Singin’ in the Rain: 60 Years Later, an Example of Film Nostalgia Done Right

With pop culture apparently suffering from a retro epidemic lately, today’s 60th anniversary of Singin’ in the Rain provides a chance to look back at a film that was ahead of its time in the way that it, too, looked back. Still fresh and charming in present-day viewings, Singin’delivered a sophisticated take on a tremendous transition in moviemaking that had happened decades before its release. But unlike the recent Oscars’ slate of history-fetishizing films—The Artist, Hugo, and Midnight in Paris among them—it didn’t romanticize the past but rather voyaged happily forward. […]

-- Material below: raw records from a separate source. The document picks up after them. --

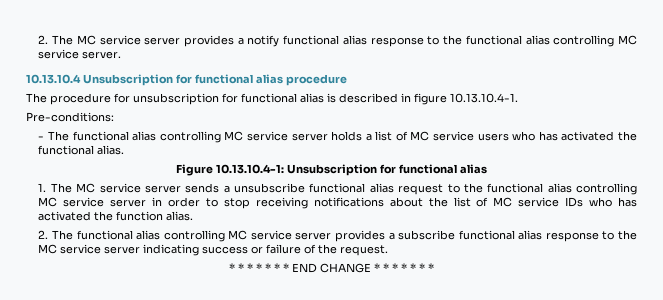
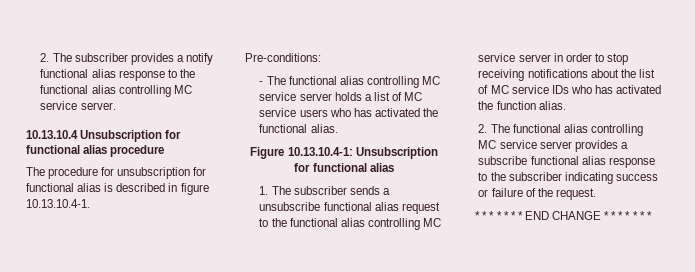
- 2. The MC service server provides a notify functional alias response to the functional alias controlling MC service server.
+ 2. The subscriber provides a notify functional alias response to the functional alias controlling MC service server.
- 1. The MC service server sends a unsubscribe functional alias request to the functional alias controlling MC service server in order to stop receiving notifications about the list of MC service IDs who has activated the function alias.
+ 1. The subscriber sends a unsubscribe functional alias request to the functional alias controlling MC service server in order to stop receiving notifications about the list of MC service IDs who has activated the function alias.
- 2. The functional alias controlling MC service server provides a subscribe functional alias response to the MC service server indicating success or failure of the request.
+ 2. The functional alias controlling MC service server provides a subscribe functional alias response to the subscriber indicating success or failure of the request.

Beyond the actual backdrop of an industry in flux, Singin’ in the Rain’s jokes and light parodies of actors and Hollywood culture are still surprisingly insightful and effective. There’s the dopey screen siren thinking that she’s in a relationship with her co-star because she read it in a gossip magazine. There’s Kathy Selden’s (Debbie Reynolds) attempt to insult the cocky movie star with her emphatic declaration that “if you’ve seen one movie, you’ve seen ‘em all.” And there’s the brilliant segment where Don Lockwood recounts his rise to fame, telling his fans that he was trained at Juilliard and brought up on Shaw and Molière, while we in the audience are treated to an amusing simultaneous montage revealing that he actually cut his teeth through thankless beer-hall performances and dangerous stunt work.
Read more. [Image: AP]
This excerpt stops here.